Staunton, May 17 Even though the issue of relations between Russians and migrant workers has largely disappeared from the Moscow media because of the Ukrainian crisis, it has not gone away and indeed may be more explosive than it was precisely because of the kind of violence that has taken place in eastern Ukraine.
In a commentary on Politcom.ru, Aleksandr Ivakhnik points out that “the leaders of Russian nationalists have warmly supported the imperial turn in the foreign policy of Russia and have in practice restrained themselves from criticizing the migration policy of the state, shortcomings of the political system, corruption and so on”.
But clashes between Russians and immigrants like one in Pushkino this week between an Uzbek and a Russian in which the Russian was killed, a massive protest followed, and the authorities had to work hard to contain the situation shows that just below the surface tensions are high and that “a single spark” could trigger massive clashes.
(For reporting on the Pushkino clashes see our liveblogs here , here and here in Russia This Week).
That is all the more likely given that the supporters of the murdered Russian chanted “Russia for the Russians!” and demanded that the Central Asian-dominated open markets be closed and the migrant workers be punished or sent home.
The editors of Gazeta provided an even bleaker assessment of the situation and suggested that the way in which the Moscow media are covering events in Ukraine may result in the “import of pogroms” from Ukraine into Russia because of Russians’ experiences with violence there.
As the Moscow paper pointed out, the murder of ethnic Russians by people from the Caucasus typically generate a powerful reaction, but “the murders of migrants by Russian nationalists have become a routine,” although there are no fewer such crimes according to statistics.
The Pushkino clash this week is important, Gazeta says, because “this is the first such episode after Russian nationalism became the temporary official ideology or at least the chief motivation of the practical policy of the Russian authorities.” And it is a reminder that such nationalism could be turned “against Russia itself,” given that Russia is “a multi-national state.”
“The genie of Russian nationalism was a dangerous thing to allow out of the bottle not only because in principle it is a bad idea to promote pogrom-type attitudes in society,” the paper says, but also because “there is a ‘conceptual’ problem.” Russian nationalists of the kind on display at Pushkino are at bottom “anti-imperialist.”
That is, Gazeta explains, its adepts “do not want a new USSR as a multi-national state: they want ‘a great Russia for the Russians.’” As a result, those who put the ethnic Russians in motion in Ukraine on the basis of uniting all Russians outside Russia have failed to appreciate the extent to which they are uniting Russians “against all non-Russians” both abroad and within Russia.
“The export of ‘the Russian spring’ to Ukraine was very profitable for the Russian authorities,” the paper says. “But the import of ‘the Russian spring’ back into Russia could harm Russia itself.” Moreover, “the import of pogroms is possible also because there already exists in Russia an officially articulated demand for a struggle against internal enemies.”

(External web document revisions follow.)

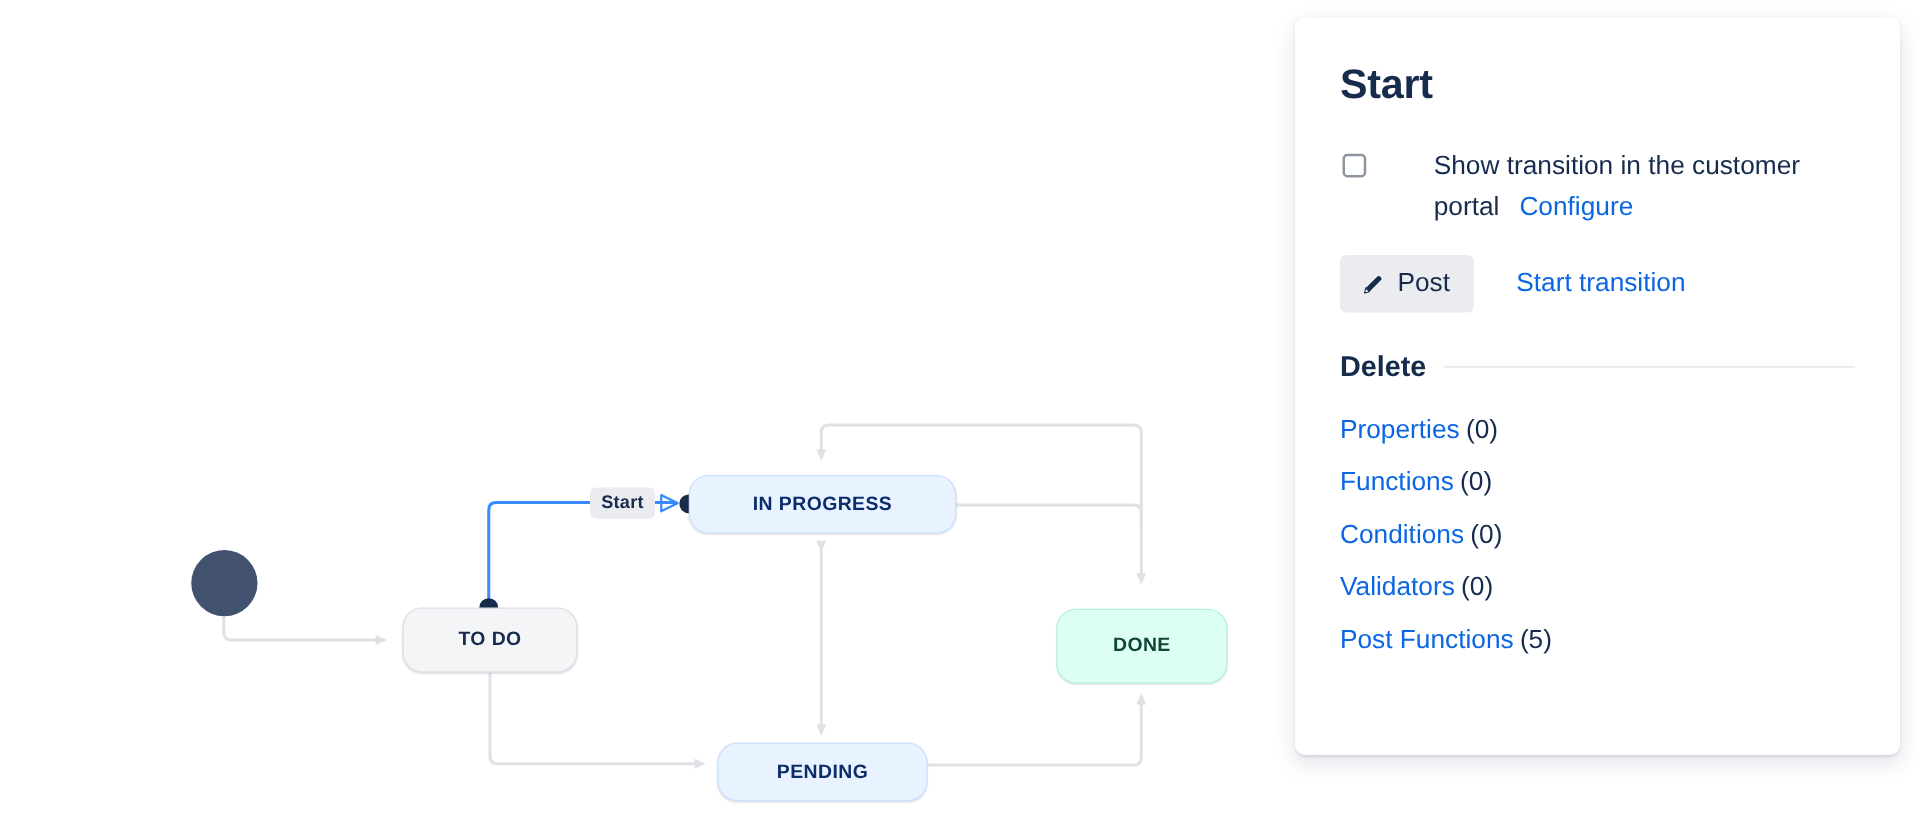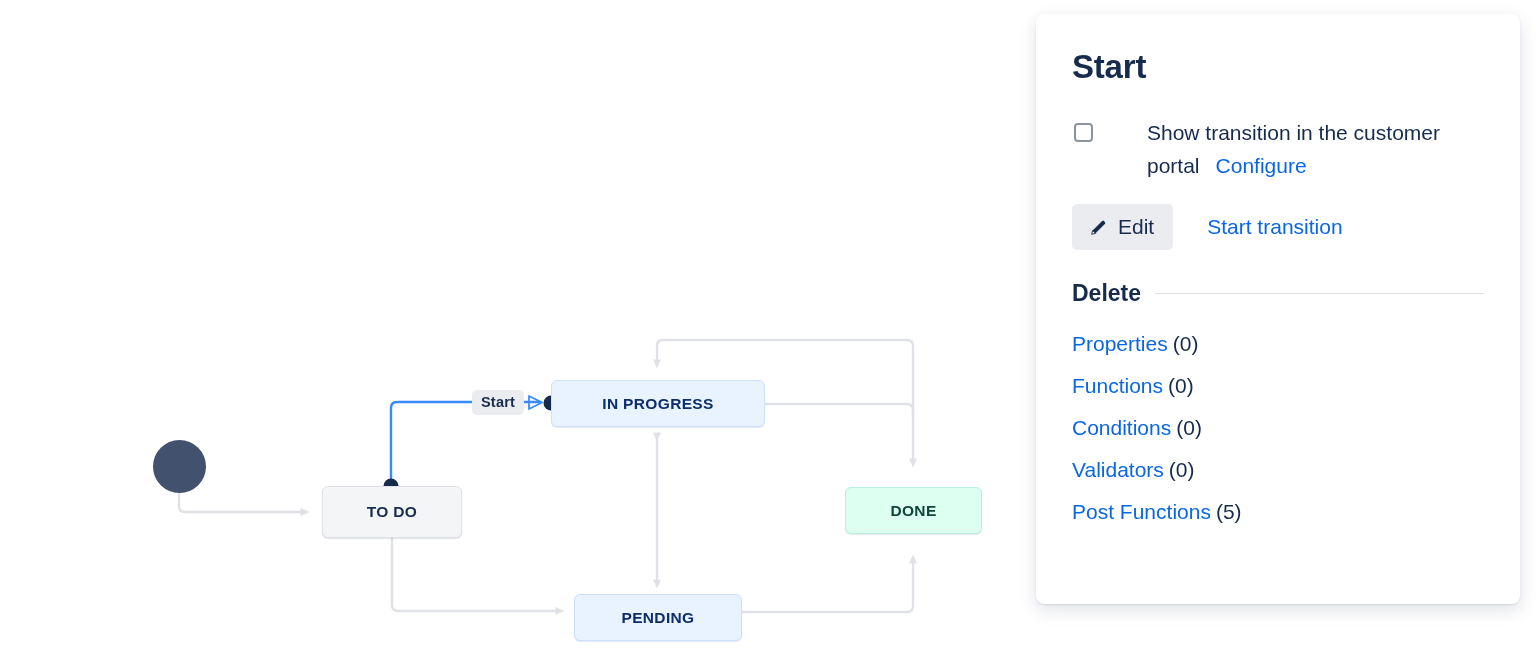--- a/index.html
+++ b/index.html
@@ -266,7 +266,7 @@
           <path d="M5.3 15.4 L8.6 18.7 L4.2 19.8 Z" fill="#ffffff" stroke="#172B4D" stroke-width="1"></path>
         </svg>
       </span>
-      <span>Edit</span>
+      <span>Post</span>
     </button>
     <span class="link" id="delete-transition-link">Start transition</span>
   </div>

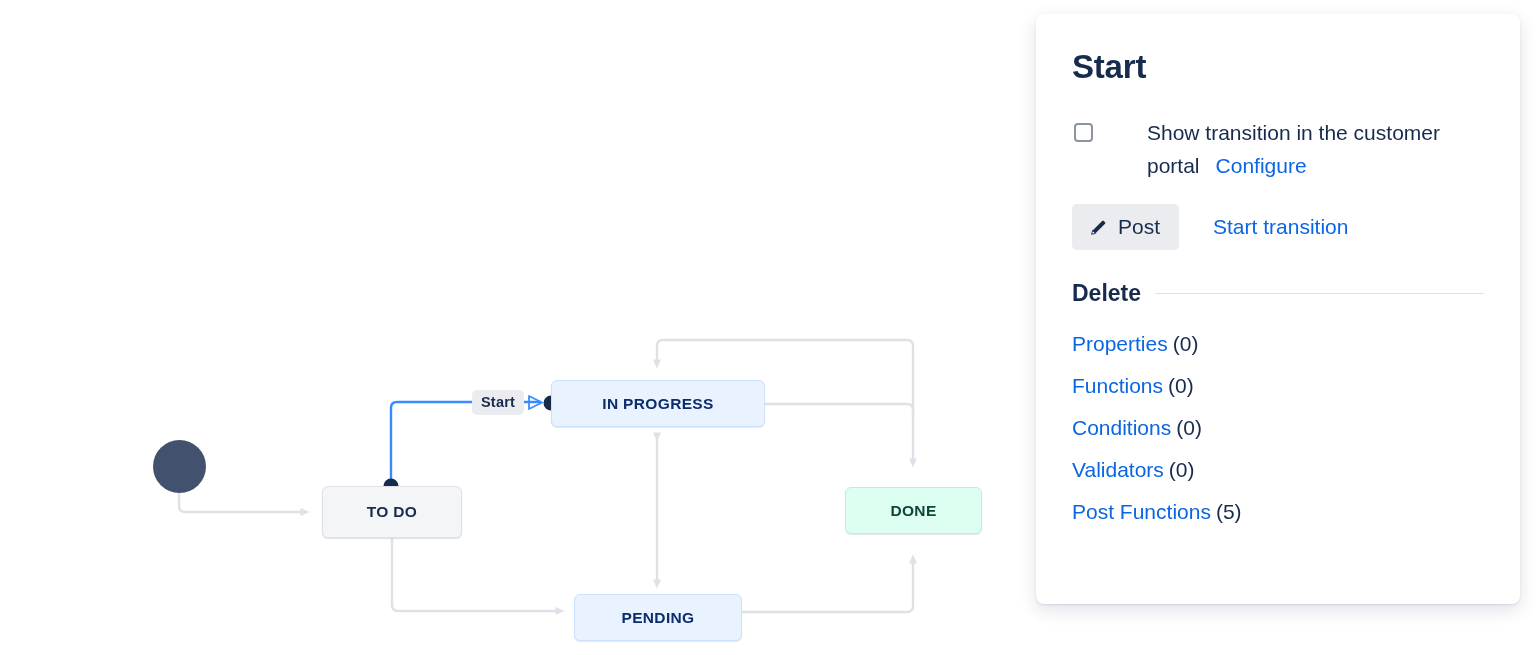--- a/index.html
+++ b/index.html
@@ -36,7 +36,7 @@
   .node {
     position: absolute;
     box-sizing: border-box;
-    border-radius: 6px;
+    border-radius: 16px;
     display: flex;
     align-items: center;
     justify-content: center;

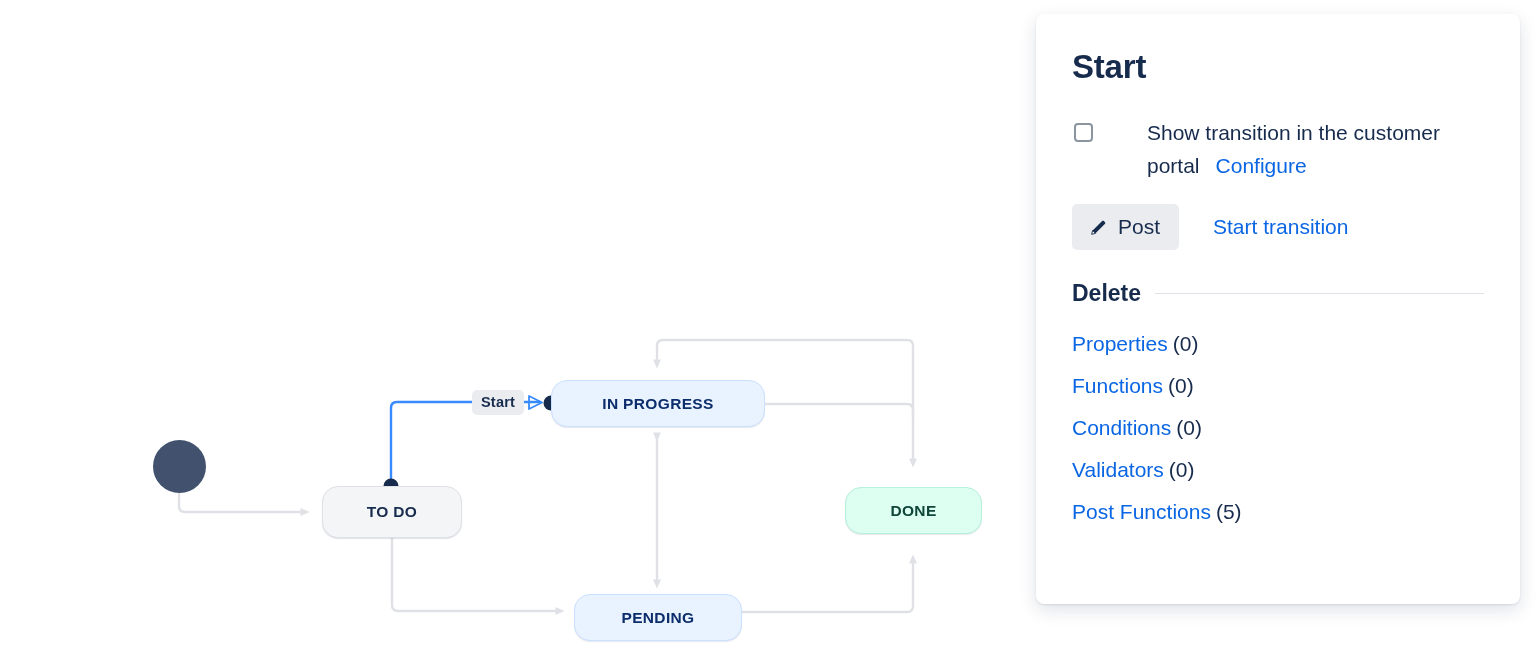--- a/index.html
+++ b/index.html
@@ -237,7 +237,7 @@
     <span>PENDING</span>
   </div>
 
-  <div class="node node-done" style="left:845px; top:487px; width:137px; height:47px;">
+  <div class="node node-done" style="left:845px; top:487px; width:137px; height:60px;">
     <span>DONE</span>
   </div>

Such “active searches for national traitors will become an additional detonator of inter-ethnic conflicts” in Russia, Gazeta says. And there will be many Russians who will take the opportunity to attack gastarbeiters from Central Asia and the Caucasus rather than go after Ukrainians.
After all, the paper notes, in Russia, “as always,” people will “beat others on the basis of their faces rather than their passports.”
The annexation of Crimea and “the export of internal aggression in Russian society to Ukraine have not lowered the level of this aggression,” even as Russians have shifted their attention away from developments in Ukraine. According to a VTsIOM poll, only 30 percent of Russians are following events there, nine percent less than a month ago.
Since the anger remains, it is likely to be taken out on other groups, Gazeta concludes, and consequently, “the return of ‘the Russian spring’ to the Motherland will hardly please either the ordinary resident who simply wants a quiet and peaceful life or the Russian authorities themselves” who don’t want anyone to rock the boat.